- _About this exercise_
Only the pictures are to be omitted; everything else in the listing must be reproduced exactly.
========
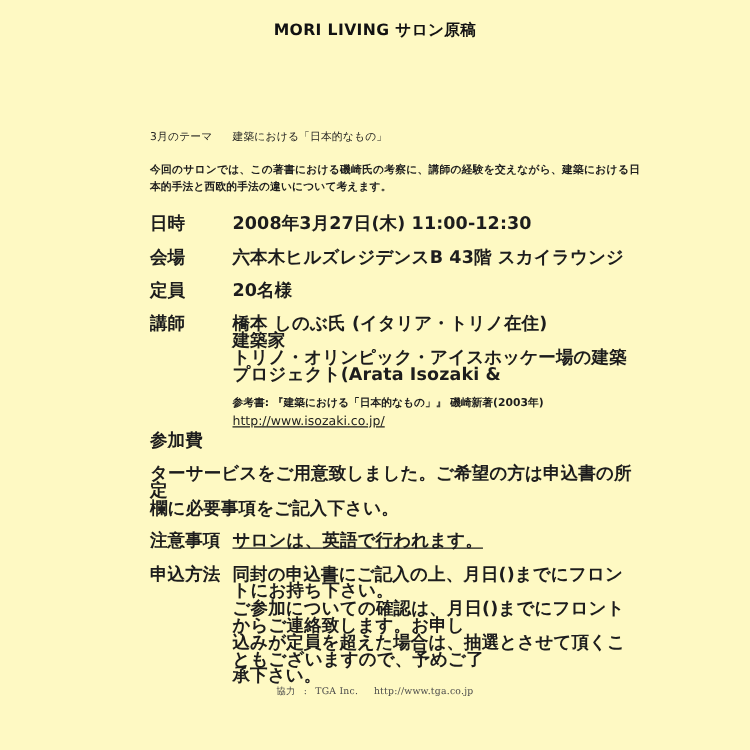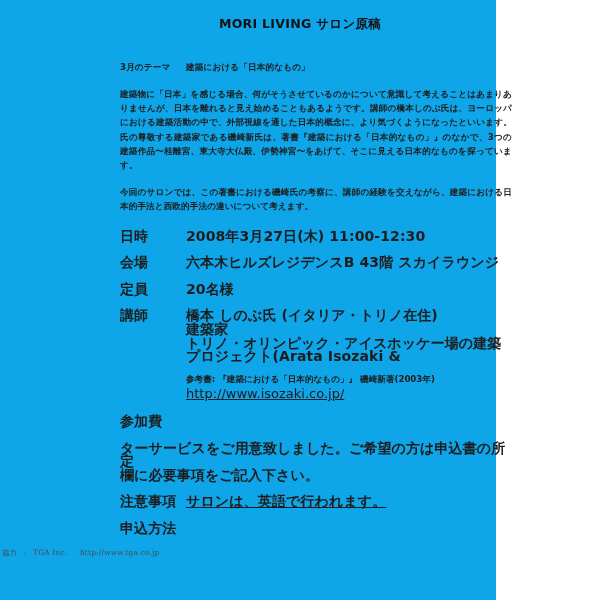"MORI LIVING サロン原稿" .page { background: #0ea5e9 -> #fef9c3; width: 496px -> 600px }
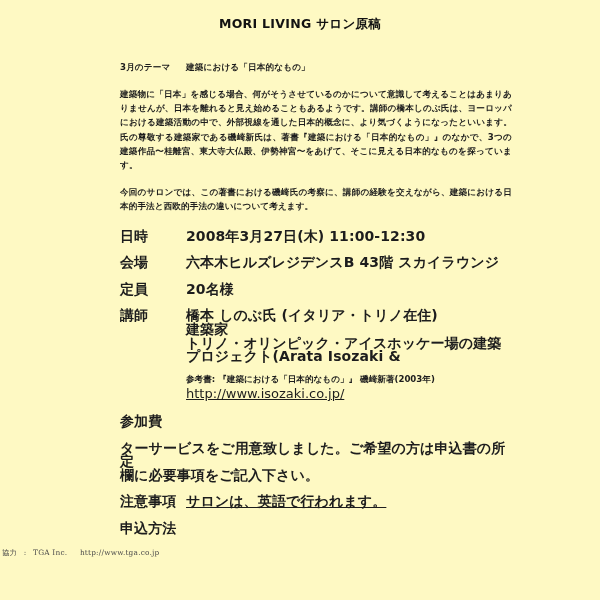"3月のテーマ" .theme-row { font-weight: bold -> normal; margin-top: none -> 42px }
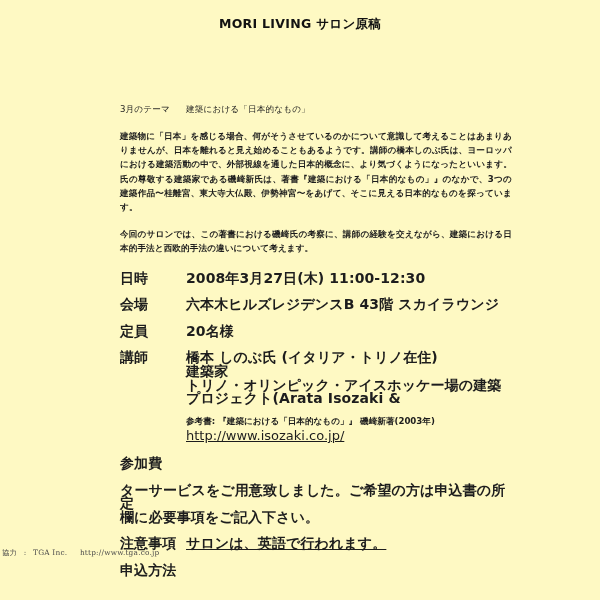"建築物に「日本」を感じる場合、何がそうさせているのかについて意識して考えることは" div.para { html: <div>建築物に「日本」を感じる場合、何がそうさせているのかについて意識して考えることはあまりありませんが、日本を離れると見え始めることもあるようです。講師の橋本しのぶ氏は、ヨーロッパにおける建築活動の中で、外部視線を通した日本的概念に、より気づくようになったといいます。氏の尊敬する建築家である磯崎新氏は、著書『建築における「日本的なもの」』のなかで、3つの建築作品〜桂離宮、東大寺大仏殿、伊勢神宮〜をあげて、そこに見える日本的なものを探っています。</div> -> none }
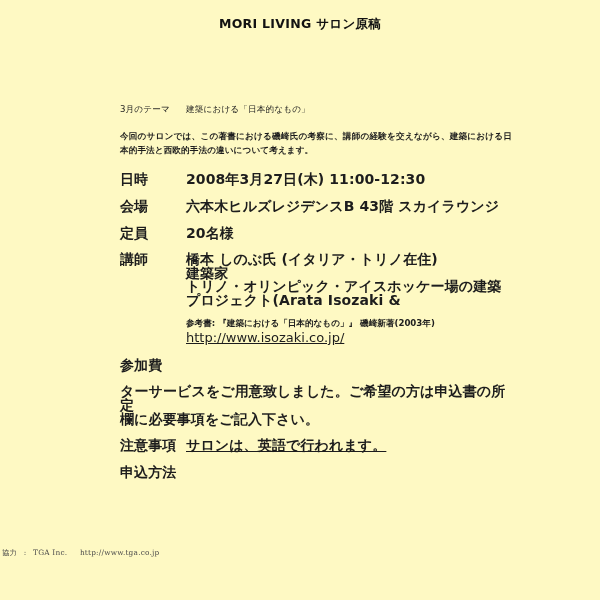"参考書: 『建築における「日本的なもの」』 磯崎新著(2003年)" .ref-block { margin-bottom: 14px -> 2px }
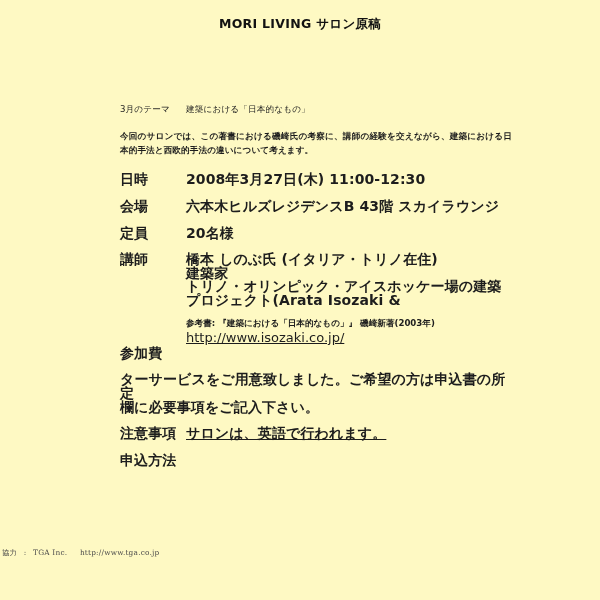"http://www.isozaki.co.jp/" .ref-link { font-size: 13px -> 10px }
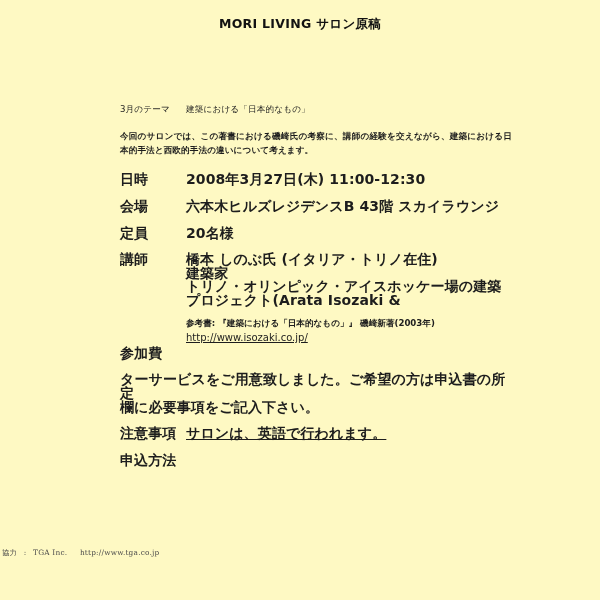"同封の申込書にご記入の上、月日()までにフロントにお持ち下さい。" div.value { html: none -> <div> <span>同封の申込書にご記入の上、月日()までにフロントにお持ち下さい。</span> <span>ご参加についての確認は、月日()までにフロントからご連絡致します。お申し</span> <span>込みが定員を超えた場合は、抽選とさせて頂くこともございますので、予めご了</span> <span>承下さい。</span> </div> }
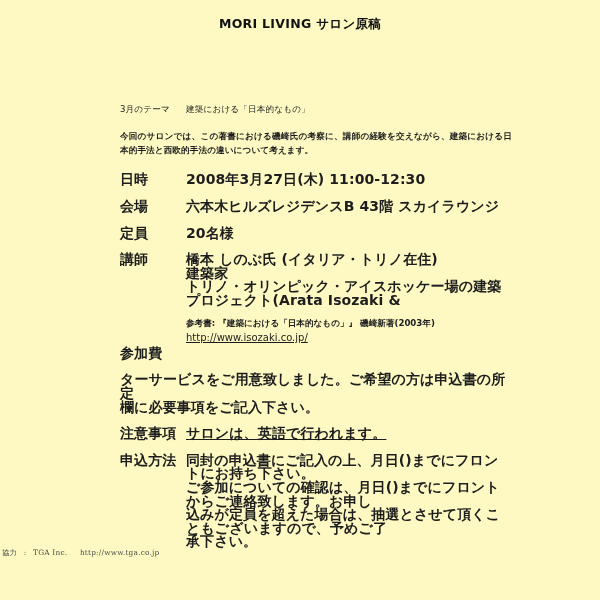"協力 : TGA Inc. http://www.tga.co.jp" .footer { text-align: left -> center }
========
- _Result of this exercise_
"MORI LIVING サロン原稿" .page { background: #0ea5e9 -> #fef9c3; width: 496px -> 600px }
"3月のテーマ" .theme-row { font-weight: bold -> normal; margin-top: none -> 42px }
"建築物に「日本」を感じる場合、何がそうさせているのかについて意識して考えることは" div.para { html: <div>建築物に「日本」を感じる場合、何がそうさせているのかについて意識して考えることはあまりありませんが、日本を離れると見え始めることもあるようです。講師の橋本しのぶ氏は、ヨーロッパにおける建築活動の中で、外部視線を通した日本的概念に、より気づくようになったといいます。氏の尊敬する建築家である磯崎新氏は、著書『建築における「日本的なもの」』のなかで、3つの建築作品〜桂離宮、東大寺大仏殿、伊勢神宮〜をあげて、そこに見える日本的なものを探っています。</div> -> none }
"参考書: 『建築における「日本的なもの」』 磯崎新著(2003年)" .ref-block { margin-bottom: 14px -> 2px }
"http://www.isozaki.co.jp/" .ref-link { font-size: 13px -> 10px }
"同封の申込書にご記入の上、月日()までにフロントにお持ち下さい。" div.value { html: none -> <div> <span>同封の申込書にご記入の上、月日()までにフロントにお持ち下さい。</span> <span>ご参加についての確認は、月日()までにフロントからご連絡致します。お申し</span> <span>込みが定員を超えた場合は、抽選とさせて頂くこともございますので、予めご了</span> <span>承下さい。</span> </div> }
"協力 : TGA Inc. http://www.tga.co.jp" .footer { text-align: left -> center }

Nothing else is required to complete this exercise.